╭─ EXERCISE MATERIALS

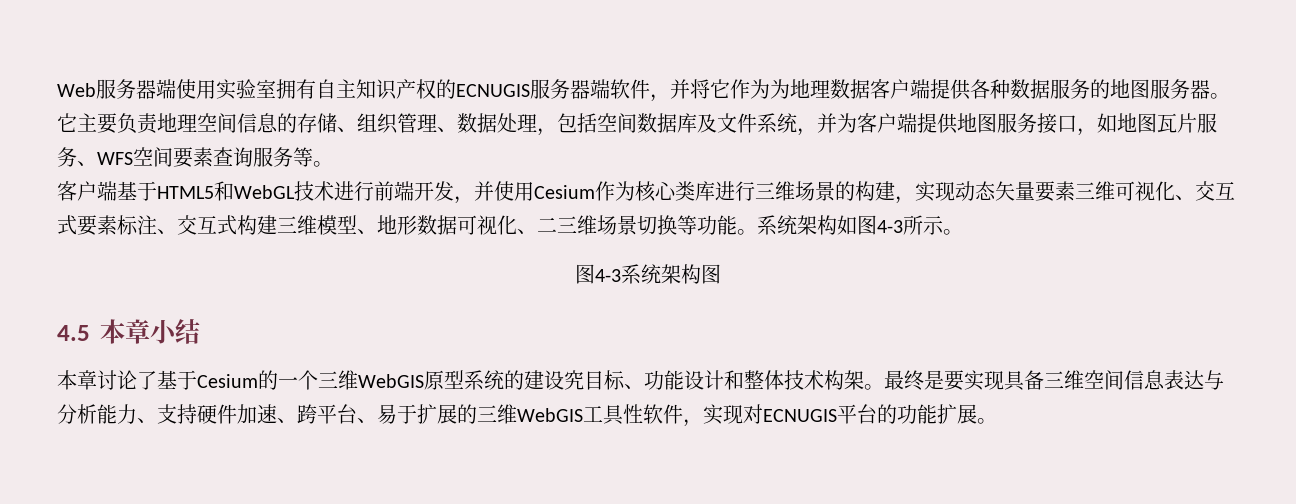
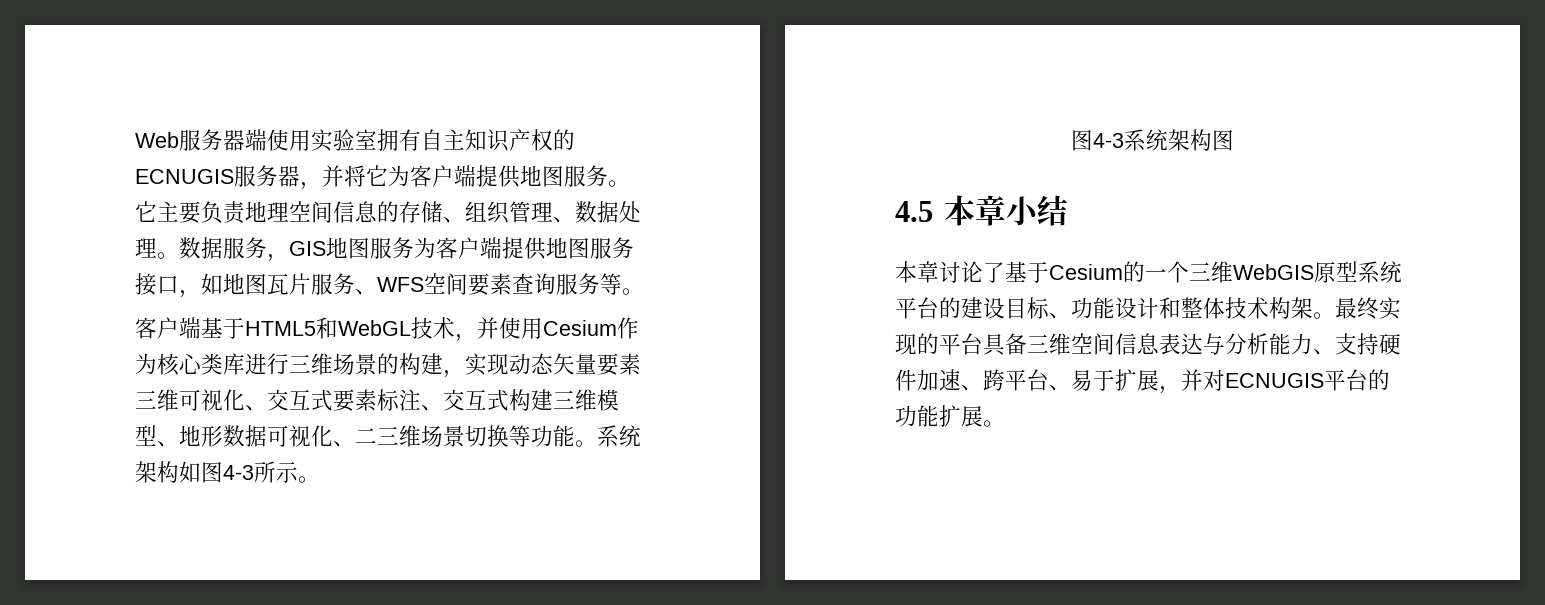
- Web服务器端使用实验室拥有自主知识产权的ECNUGIS服务器端软件，并将它作为为地理数据客户端提供各种数据服务的地图服务器。
+ Web服务器端使用实验室拥有自主知识产权的ECNUGIS服务器，并将它为客户端提供地图服务。
- 它主要负责地理空间信息的存储、组织管理、数据处理，包括空间数据库及文件系统，并为客户端提供地图服务接口，如地图瓦片服务、WFS空间要素查询服务等。
+ 它主要负责地理空间信息的存储、组织管理、数据处理。数据服务，GIS地图服务为客户端提供地图服务接口，如地图瓦片服务、WFS空间要素查询服务等。
- 客户端基于HTML5和WebGL技术进行前端开发，并使用Cesium作为核心类库进行三维场景的构建，实现动态矢量要素三维可视化、交互式要素标注、交互式构建三维模型、地形数据可视化、二三维场景切换等功能。
+ 客户端基于HTML5和WebGL技术，并使用Cesium作为核心类库进行三维场景的构建，实现动态矢量要素三维可视化、交互式要素标注、交互式构建三维模型、地形数据可视化、二三维场景切换等功能。
- 本章讨论了基于Cesium的一个三维WebGIS原型系统的建设究目标、功能设计和整体技术构架。
+ 本章讨论了基于Cesium的一个三维WebGIS原型系统平台的建设目标、功能设计和整体技术构架。
- 最终是要实现具备三维空间信息表达与分析能力、支持硬件加速、跨平台、易于扩展的三维WebGIS工具性软件，实现对ECNUGIS平台的功能扩展。
+ 最终实现的平台具备三维空间信息表达与分析能力、支持硬件加速、跨平台、易于扩展，并对ECNUGIS平台的功能扩展。

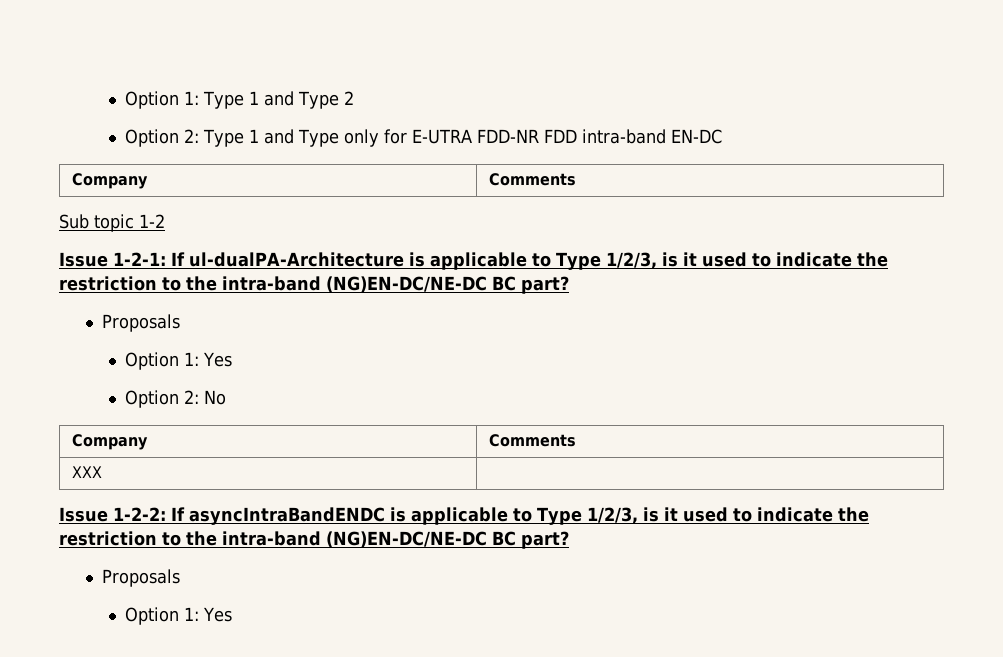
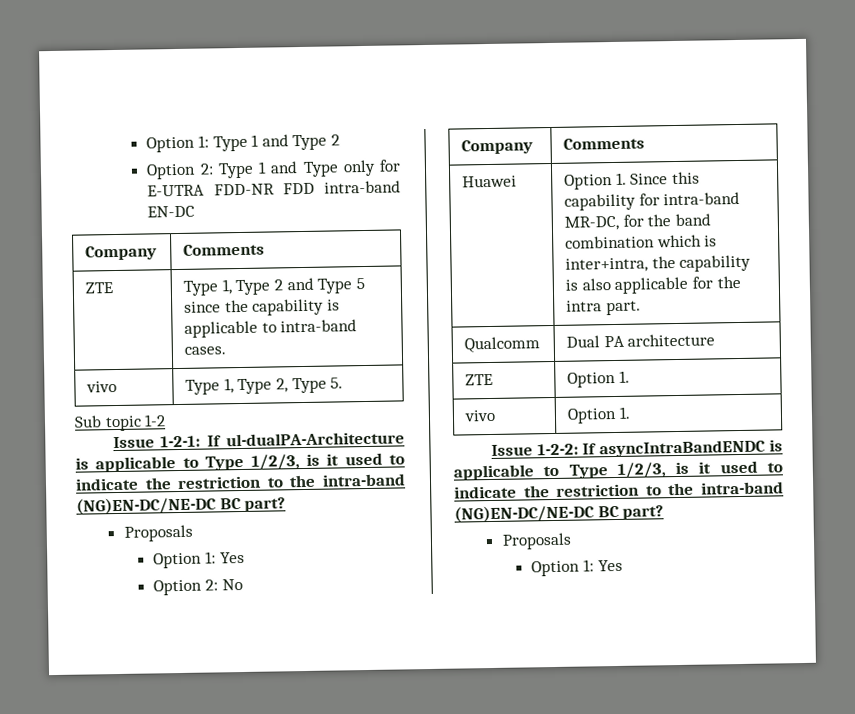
+ ZTE | Type 1, Type 2 and Type 5 since the capability is applicable to intra-band cases.
+ vivo | Type 1, Type 2, Type 5.
- XXX |
+ Huawei | Option 1. Since this capability for intra-band MR-DC, for the band combination which is inter+intra, the capability is also applicable for the intra part.
+ Qualcomm | Dual PA architecture
+ ZTE | Option 1.
+ vivo | Option 1.

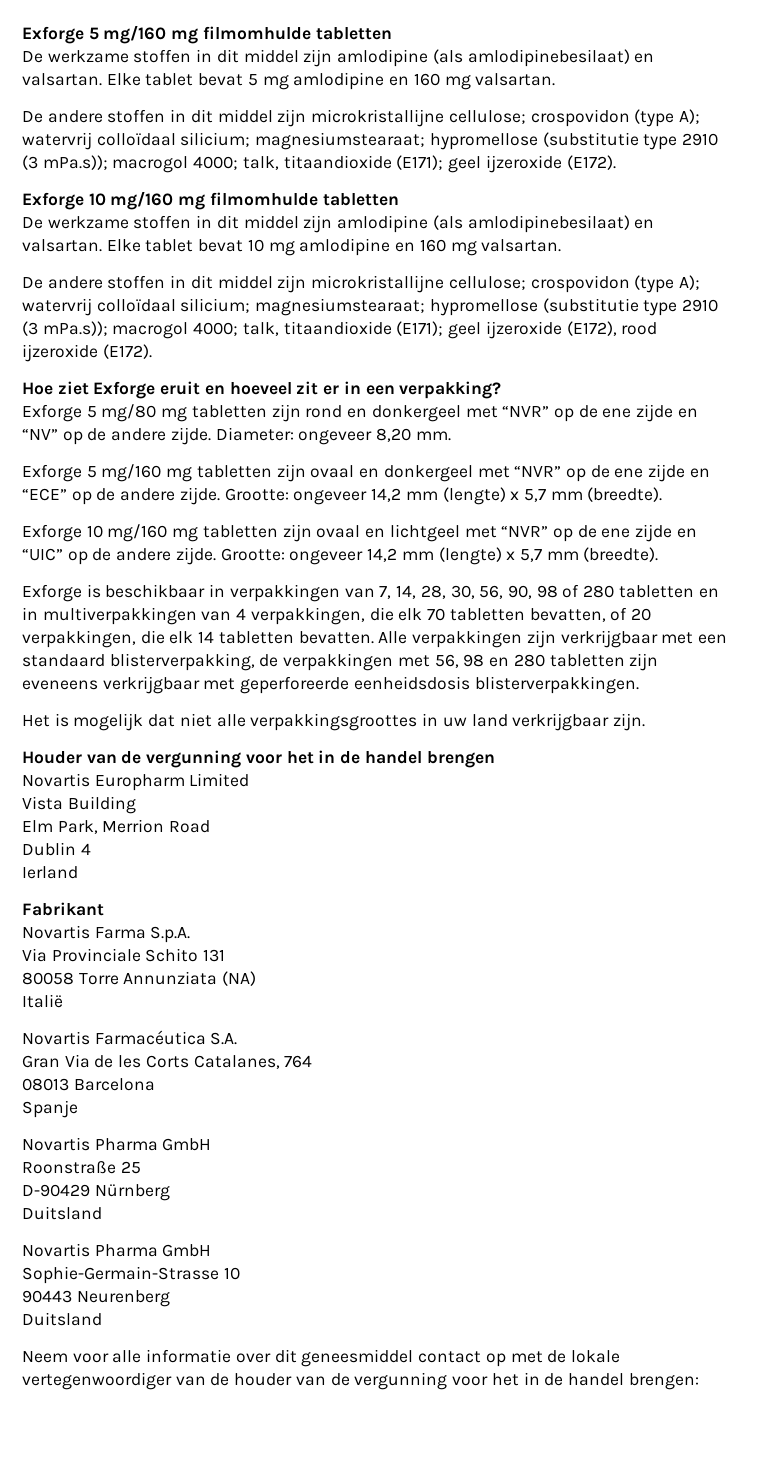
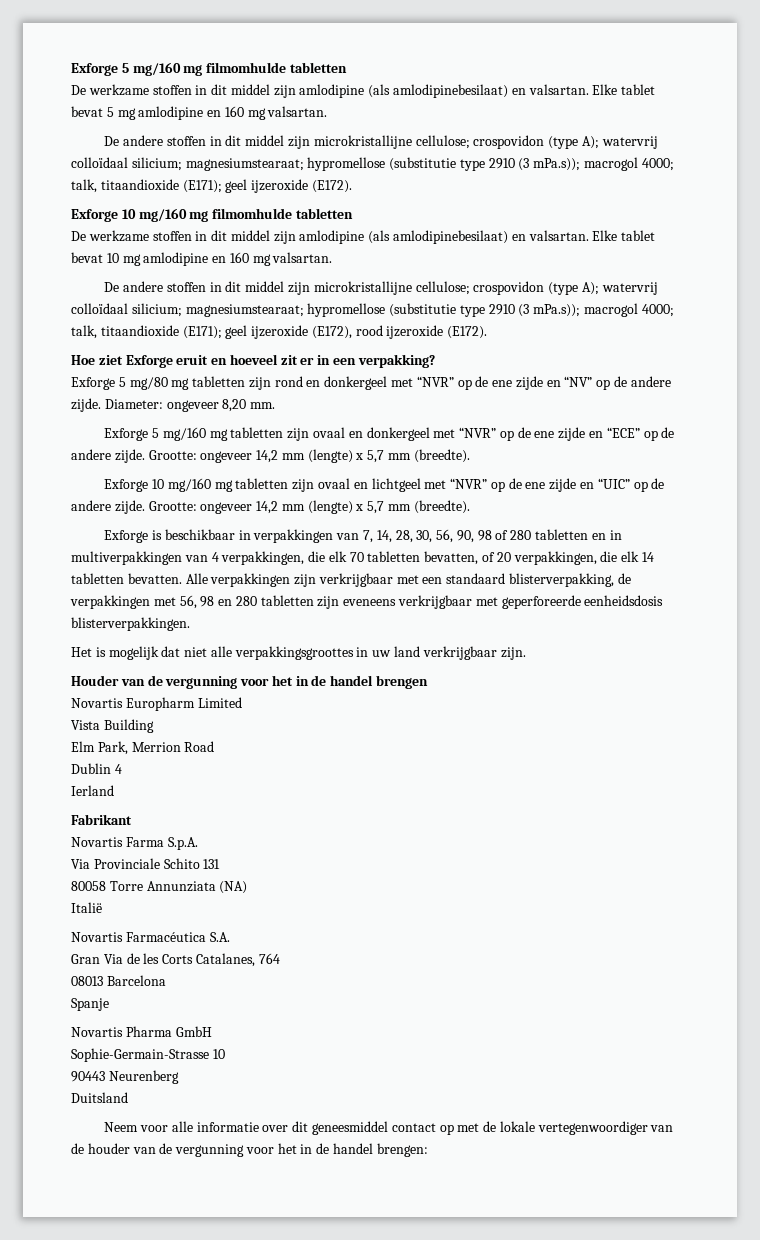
- Roonstraße 25
- D-90429 Nürnberg
- Duitsland
- Novartis Pharma GmbH

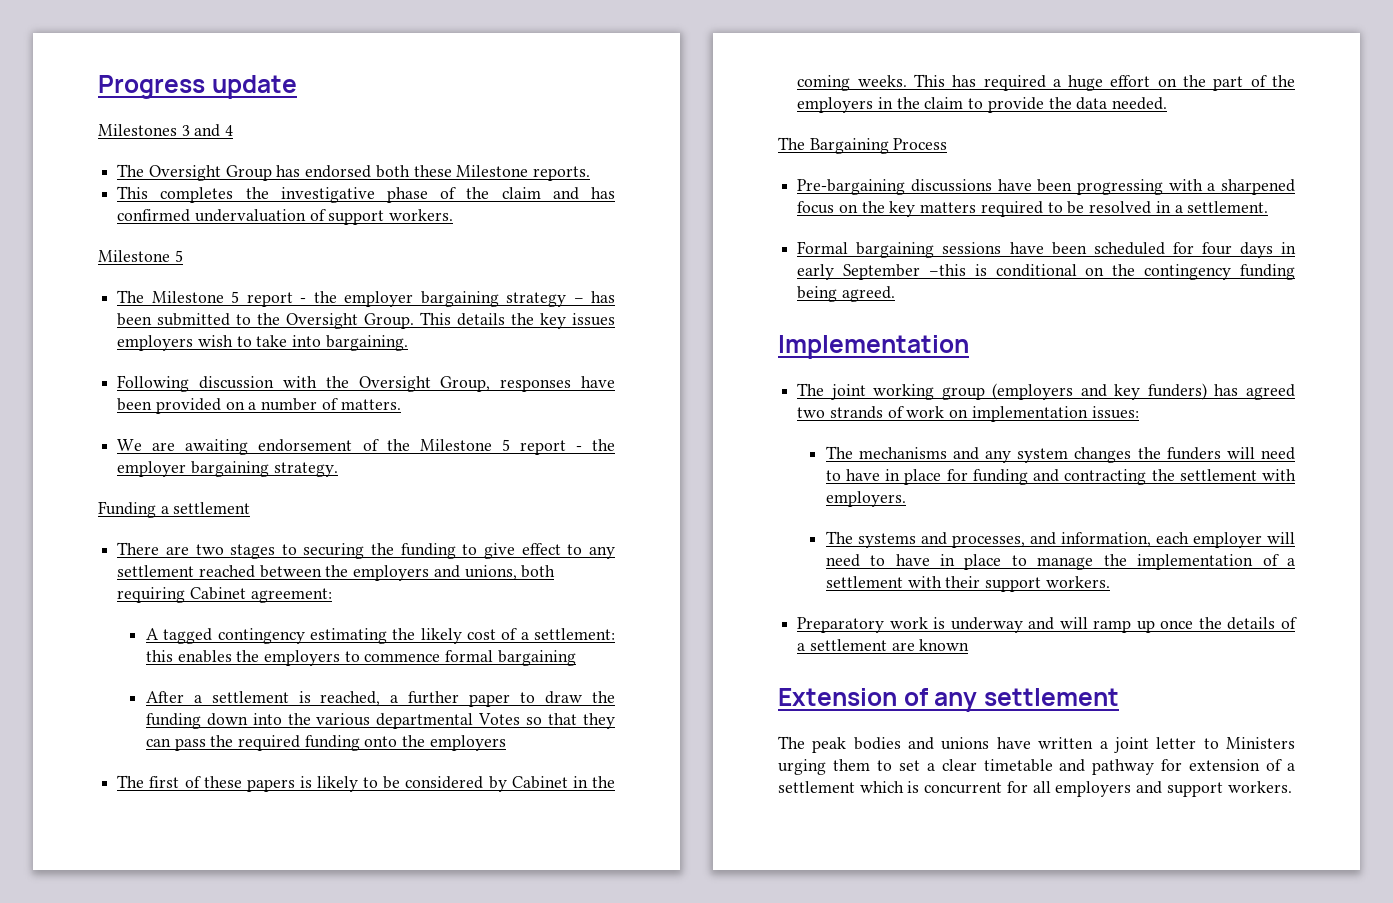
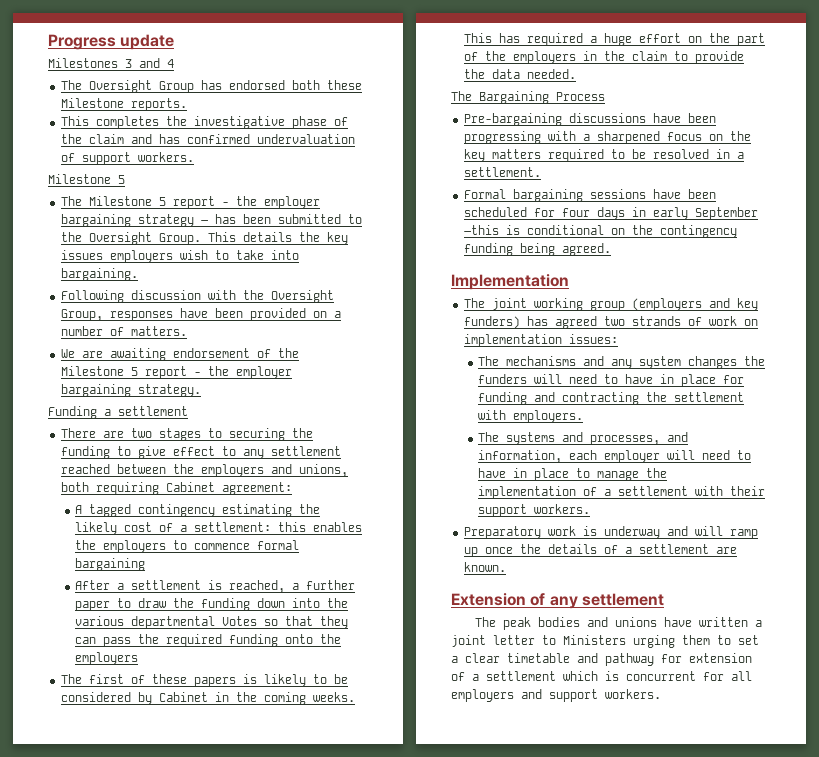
- Preparatory work is underway and will ramp up once the details of a settlement are known
+ Preparatory work is underway and will ramp up once the details of a settlement are known.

╰─

EXERCISE GOAL: Retype each record exactly as it appears above and drop the images.

EXERCISE ANSWER:
- Web服务器端使用实验室拥有自主知识产权的ECNUGIS服务器端软件，并将它作为为地理数据客户端提供各种数据服务的地图服务器。
+ Web服务器端使用实验室拥有自主知识产权的ECNUGIS服务器，并将它为客户端提供地图服务。
- 它主要负责地理空间信息的存储、组织管理、数据处理，包括空间数据库及文件系统，并为客户端提供地图服务接口，如地图瓦片服务、WFS空间要素查询服务等。
+ 它主要负责地理空间信息的存储、组织管理、数据处理。数据服务，GIS地图服务为客户端提供地图服务接口，如地图瓦片服务、WFS空间要素查询服务等。
- 客户端基于HTML5和WebGL技术进行前端开发，并使用Cesium作为核心类库进行三维场景的构建，实现动态矢量要素三维可视化、交互式要素标注、交互式构建三维模型、地形数据可视化、二三维场景切换等功能。
+ 客户端基于HTML5和WebGL技术，并使用Cesium作为核心类库进行三维场景的构建，实现动态矢量要素三维可视化、交互式要素标注、交互式构建三维模型、地形数据可视化、二三维场景切换等功能。
- 本章讨论了基于Cesium的一个三维WebGIS原型系统的建设究目标、功能设计和整体技术构架。
+ 本章讨论了基于Cesium的一个三维WebGIS原型系统平台的建设目标、功能设计和整体技术构架。
- 最终是要实现具备三维空间信息表达与分析能力、支持硬件加速、跨平台、易于扩展的三维WebGIS工具性软件，实现对ECNUGIS平台的功能扩展。
+ 最终实现的平台具备三维空间信息表达与分析能力、支持硬件加速、跨平台、易于扩展，并对ECNUGIS平台的功能扩展。

+ ZTE | Type 1, Type 2 and Type 5 since the capability is applicable to intra-band cases.
+ vivo | Type 1, Type 2, Type 5.
- XXX |
+ Huawei | Option 1. Since this capability for intra-band MR-DC, for the band combination which is inter+intra, the capability is also applicable for the intra part.
+ Qualcomm | Dual PA architecture
+ ZTE | Option 1.
+ vivo | Option 1.

- Roonstraße 25
- D-90429 Nürnberg
- Duitsland
- Novartis Pharma GmbH

- Preparatory work is underway and will ramp up once the details of a settlement are known
+ Preparatory work is underway and will ramp up once the details of a settlement are known.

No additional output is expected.